TASK MATERIAL:
BEGIN
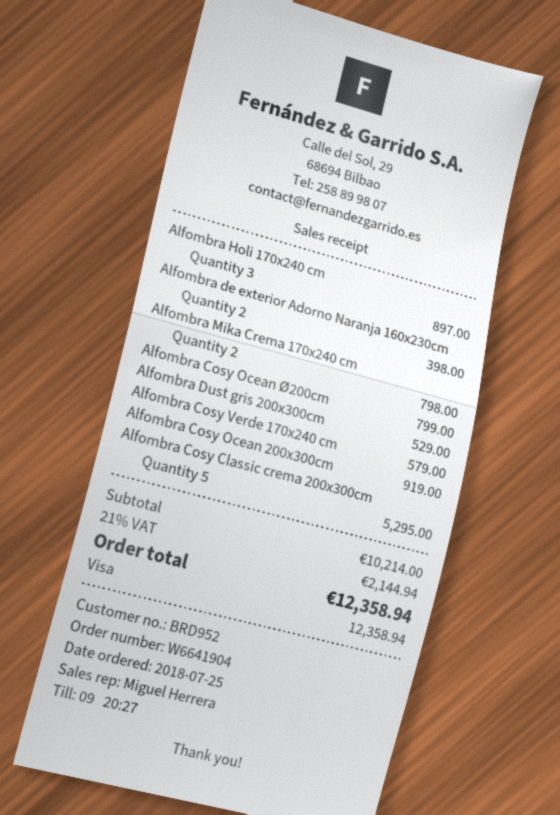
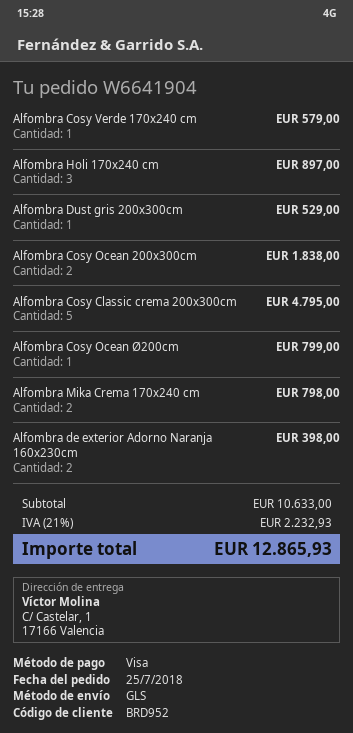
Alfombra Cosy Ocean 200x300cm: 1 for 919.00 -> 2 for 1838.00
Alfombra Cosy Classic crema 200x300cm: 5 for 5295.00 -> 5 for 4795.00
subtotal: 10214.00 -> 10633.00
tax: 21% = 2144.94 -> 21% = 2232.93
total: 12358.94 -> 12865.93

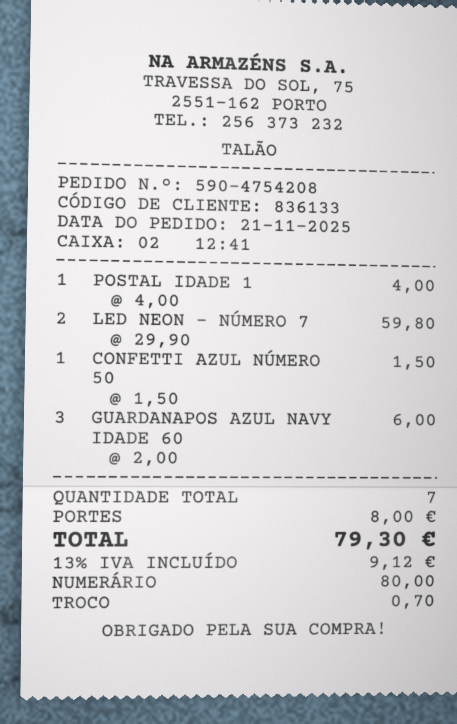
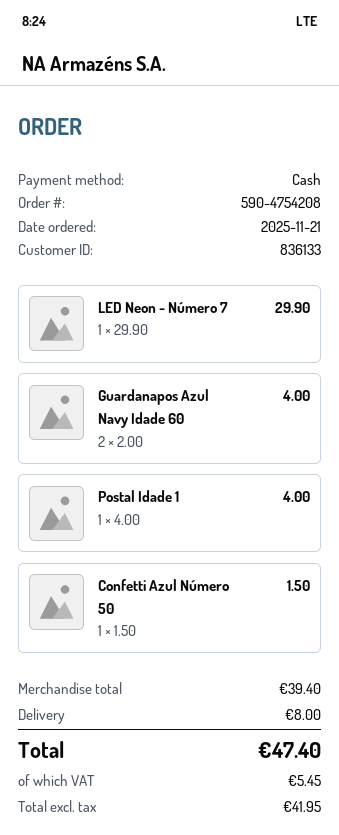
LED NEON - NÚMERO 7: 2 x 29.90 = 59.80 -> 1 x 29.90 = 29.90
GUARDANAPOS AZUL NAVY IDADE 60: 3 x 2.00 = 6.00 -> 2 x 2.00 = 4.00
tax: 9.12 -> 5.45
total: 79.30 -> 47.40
END
Only the lines from the one holding "GUARDANAPOS AZUL NAVY" through the end of the records should appear in the answer, each repeated exactly.

SOLUTION TO THIS TASK:
GUARDANAPOS AZUL NAVY IDADE 60: 3 x 2.00 = 6.00 -> 2 x 2.00 = 4.00
tax: 9.12 -> 5.45
total: 79.30 -> 47.40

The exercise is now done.